* Data records *
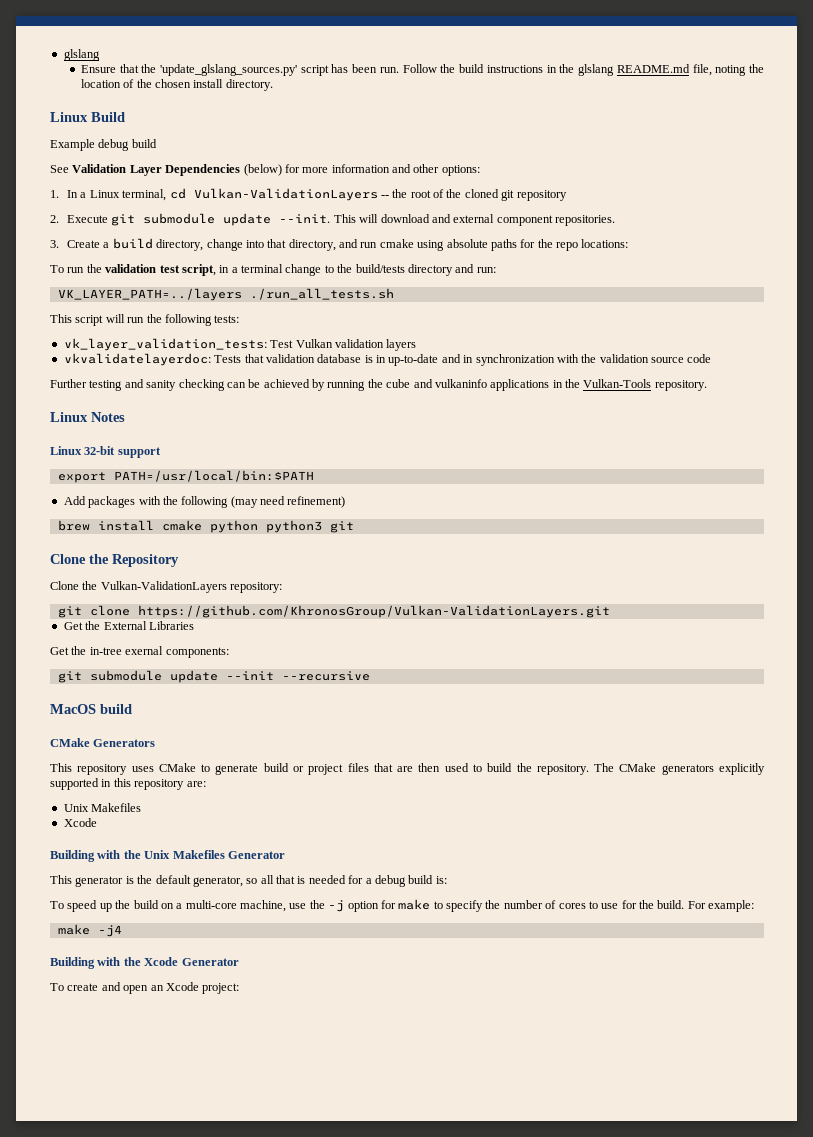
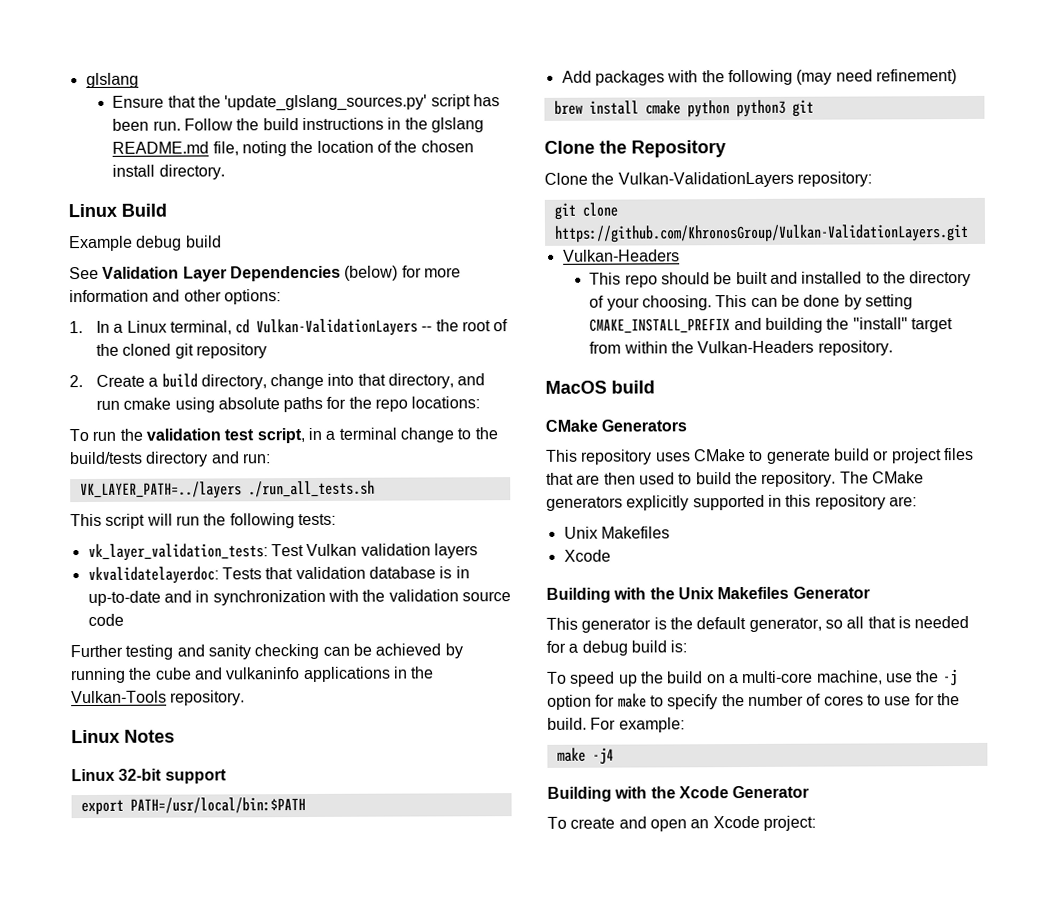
- 2. Execute git submodule update --init. This will download and external component repositories.
- 3. Create a build directory, change into that directory, and run cmake using absolute paths for the repo locations:
+ 2. Create a build directory, change into that directory, and run cmake using absolute paths for the repo locations:
  git clone https://github.com/KhronosGroup/Vulkan-ValidationLayers.git
- Get the External Libraries
- Get the in-tree exernal components:
- git submodule update --init --recursive
+ Vulkan-Headers
+ This repo should be built and installed to the directory of your choosing. This can be done by setting CMAKE_INSTALL_PREFIX and building the "install" target from within the Vulkan-Headers repository.

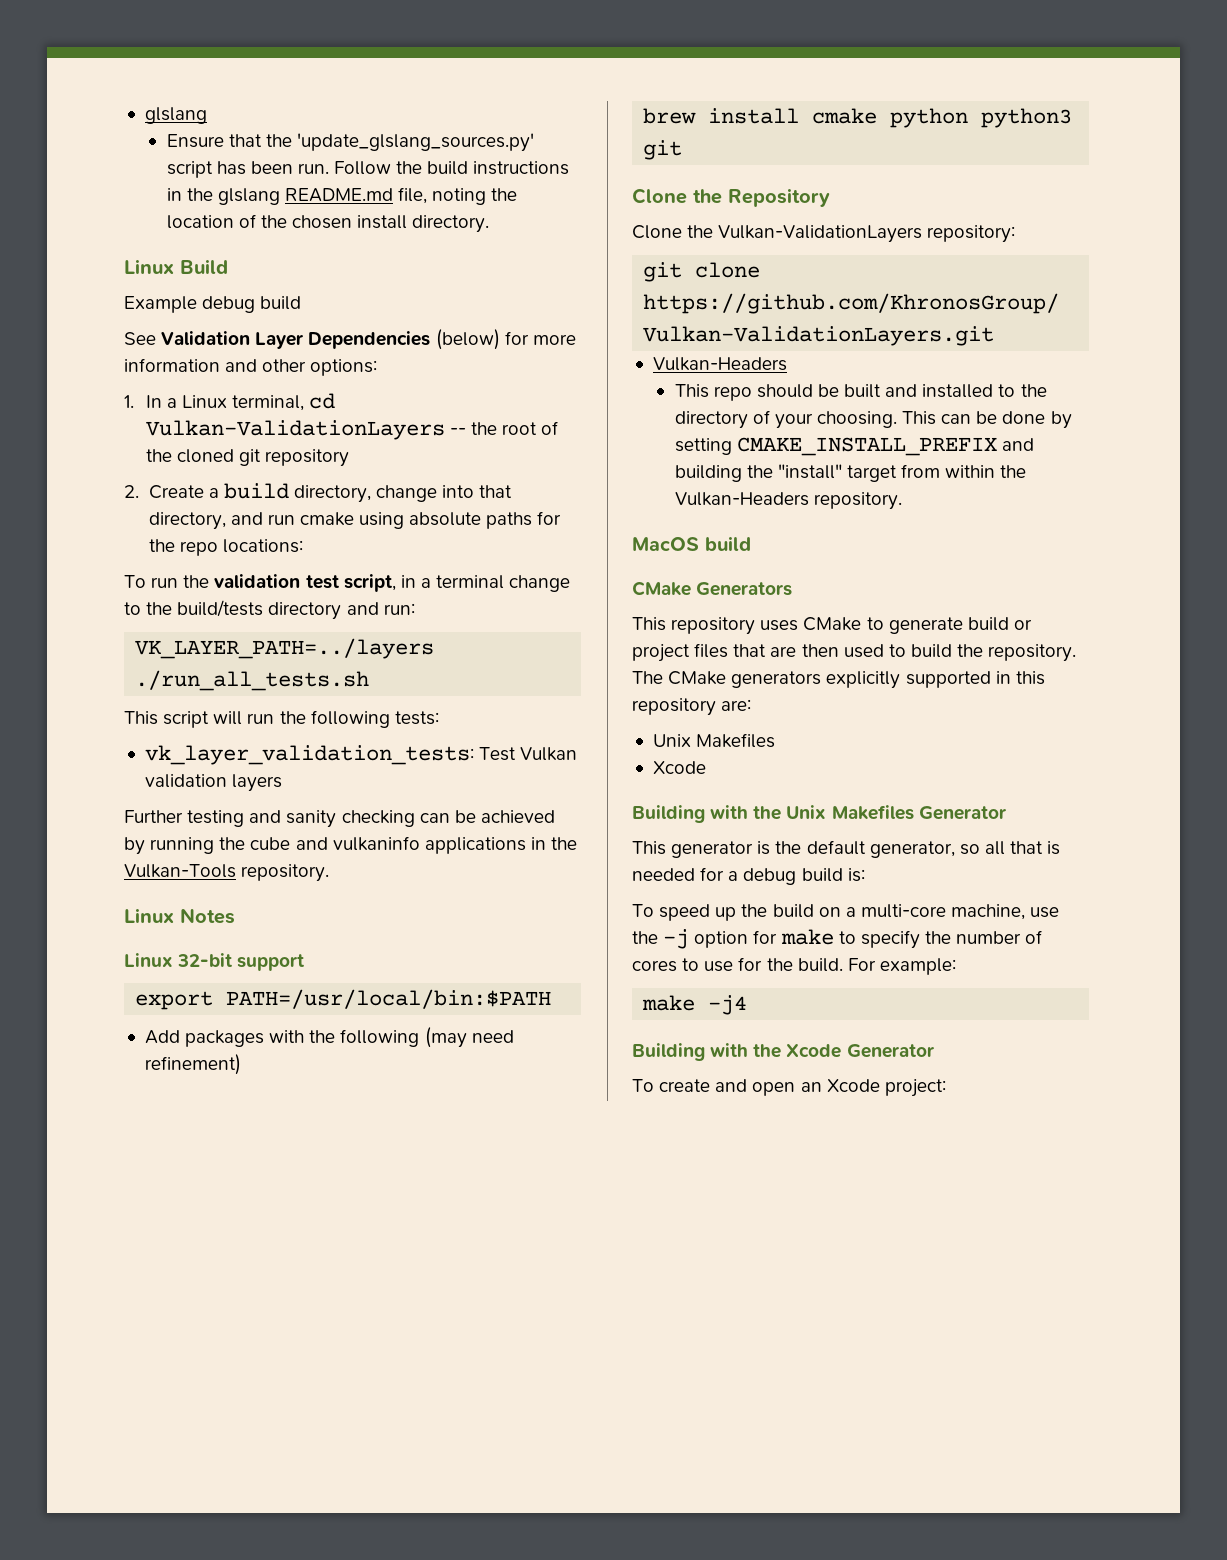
- vkvalidatelayerdoc: Tests that validation database is in up-to-date and in synchronization with the validation source code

* Exercise requirements *
All lines from the one containing "the Vulkan-Headers repository." through the final line of the entries above are to be copied exactly; the pictures are not.

* Output *
+ This repo should be built and installed to the directory of your choosing. This can be done by setting CMAKE_INSTALL_PREFIX and building the "install" target from within the Vulkan-Headers repository.

- vkvalidatelayerdoc: Tests that validation database is in up-to-date and in synchronization with the validation source code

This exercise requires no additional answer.